_ABOUT THIS TASK_: Up to and including the line holding "[795,886,926,900] [725,908,751,921] ▩", write out the data exactly from its first line, but not the pictures.

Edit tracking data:
═══
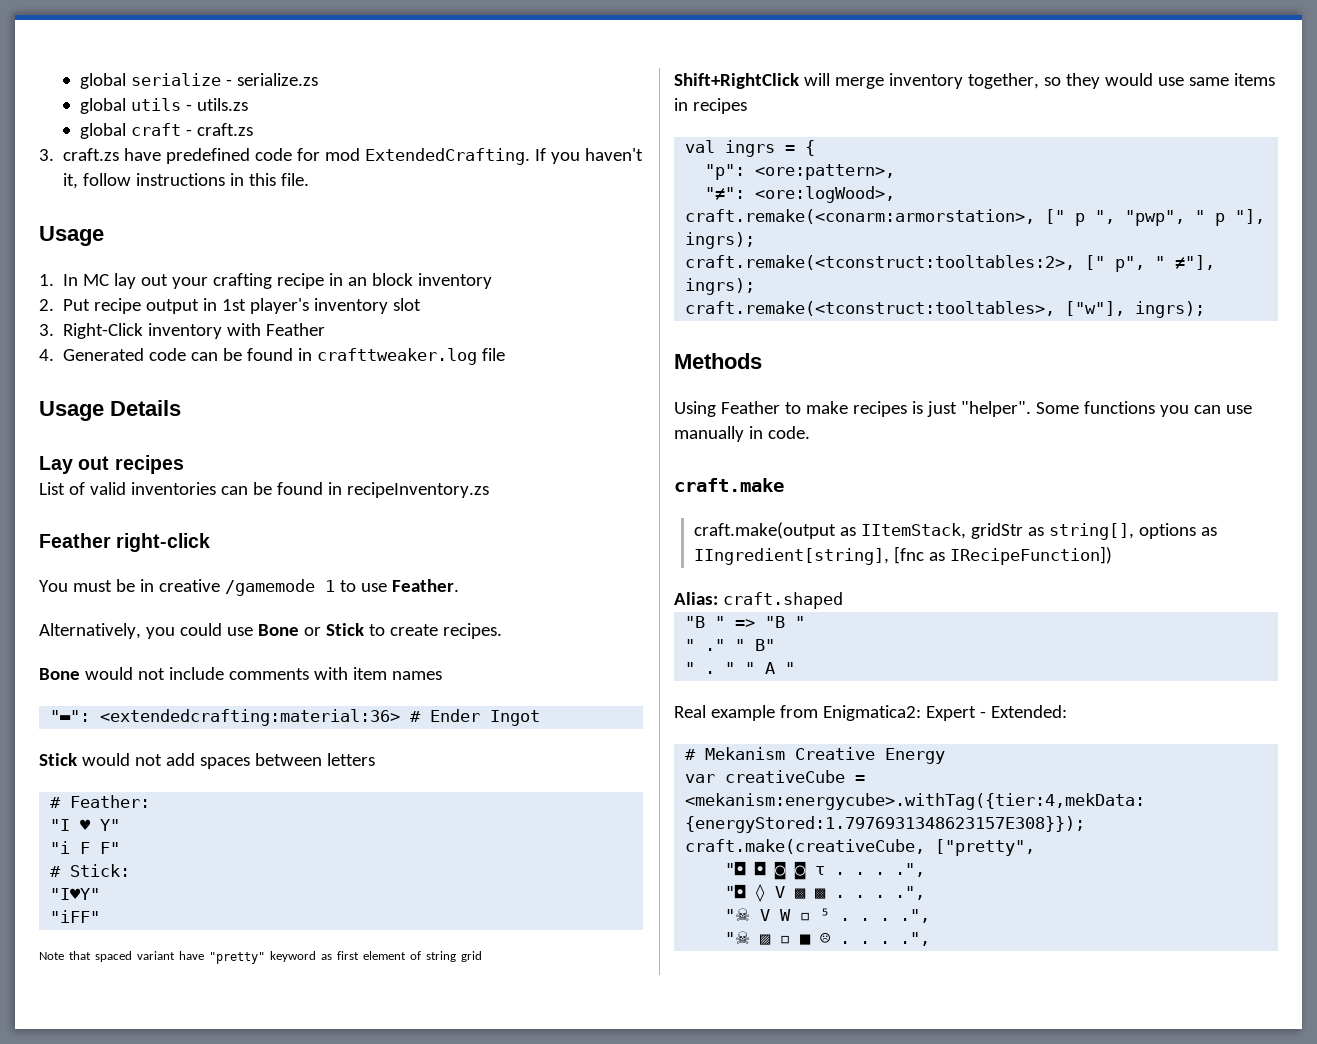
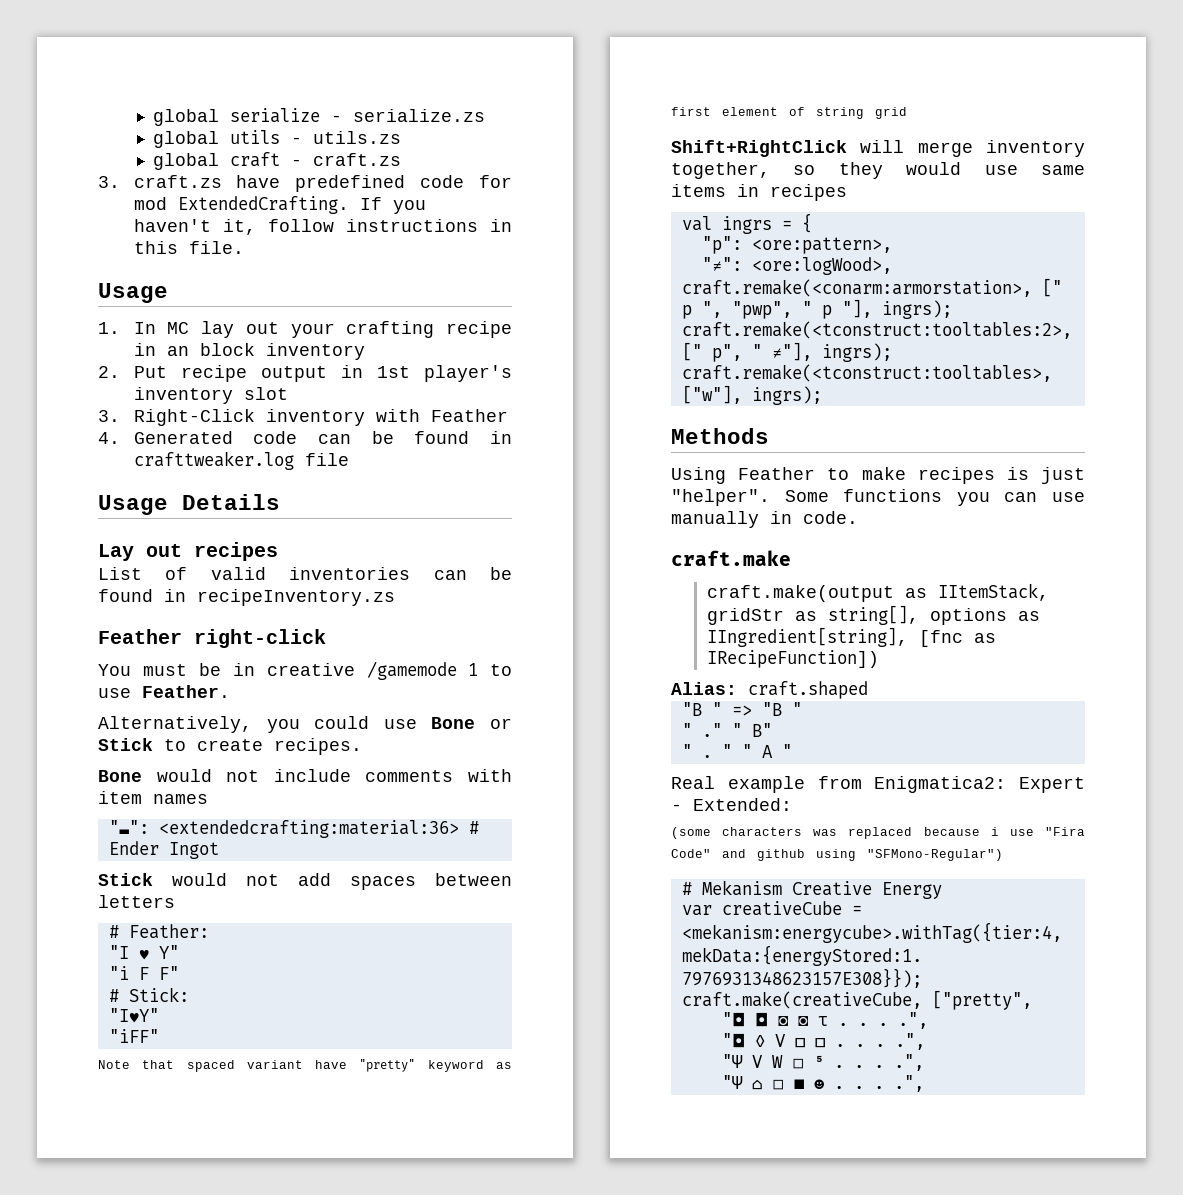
(1067, 711) none -> [671,827,1085,839] [671,849,1003,861] // (some characters was replaced because i use "Fira Code" and github using "SFMono-Regular")
[795,886,926,900] [725,908,751,921] ▩ ▩ . . . .", // "☠ -> [794,1033,925,1050] [721,1054,743,1068] □ □ . . . .", // "Ψ
[725,931,772,945] "☠ ▨ -> [721,1075,762,1090] "Ψ ⌂
[820,932,831,944] ☹ -> [813,1079,824,1089] ☻

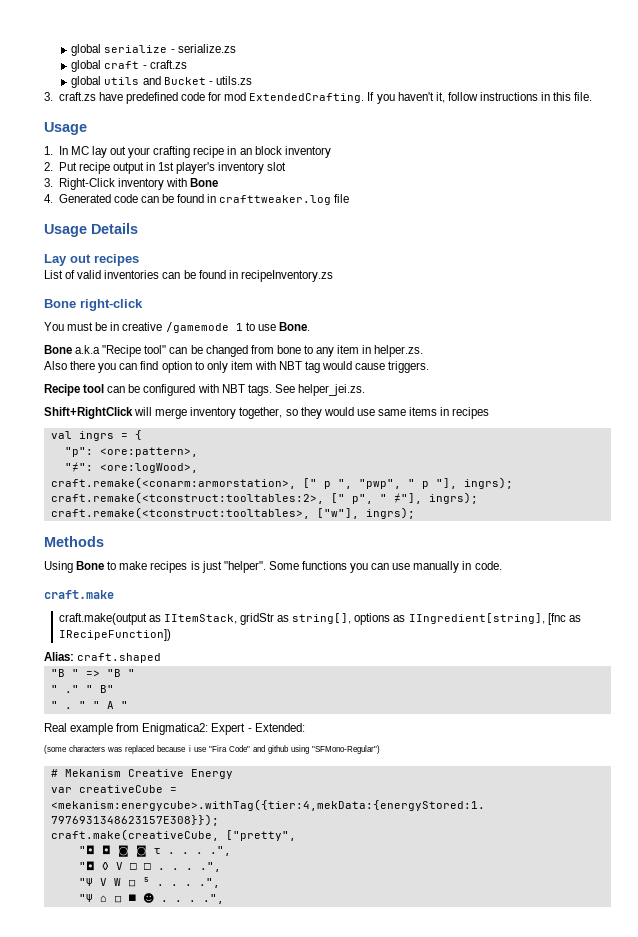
[153,130,402,148] // global utils - utils.zs -> (236, 48) none
(402, 159) none -> [71,76,252,88] // global utils and Bucket - utils.zs
[430,409,508,422] Feather -> [190,178,219,187] Bone
[98,629,182,644] Feather -> [44,299,76,308] Bone
[142,685,230,698] [98,716,512,733] [98,738,362,755] [98,769,512,782] [98,791,208,804] [108,820,479,838] [108,841,219,859] [98,873,512,890] [98,895,175,908] [108,924,209,939] [108,945,179,960] [108,966,179,980] [108,987,189,1002] [108,1008,159,1023] [108,1029,159,1043] [98,1059,512,1072] [671,107,907,119] Feather. // Alternatively, you could use Bone or Stick to create recipes. // Bone would not include comments with item names // "▬": <extendedcrafting:material:36> # Ender Ingot // Stick would not add spaces between letters // # Feather: // "I ♥ Y" // "i F F" // # Stick: // "I♥Y" // "iFF" // Note that spaced variant have "pretty" keyword as first element of string grid -> [278,322,310,331] [44,345,424,357] [44,361,430,373] [44,384,365,396] Bone. // Bone a.k.a "Recipe tool" can be changed from bone to any item in helper.zs. // Also there you can find option to only item with NBT tag would cause triggers. // Recipe tool can be configured with NBT tags. See helper_jei.zs.
[738,467,816,480] Feather -> [76,561,105,570] Bone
═══
_YOUR RESPONSE_:
(1067, 711) none -> [671,827,1085,839] [671,849,1003,861] // (some characters was replaced because i use "Fira Code" and github using "SFMono-Regular")
[795,886,926,900] [725,908,751,921] ▩ ▩ . . . .", // "☠ -> [794,1033,925,1050] [721,1054,743,1068] □ □ . . . .", // "Ψ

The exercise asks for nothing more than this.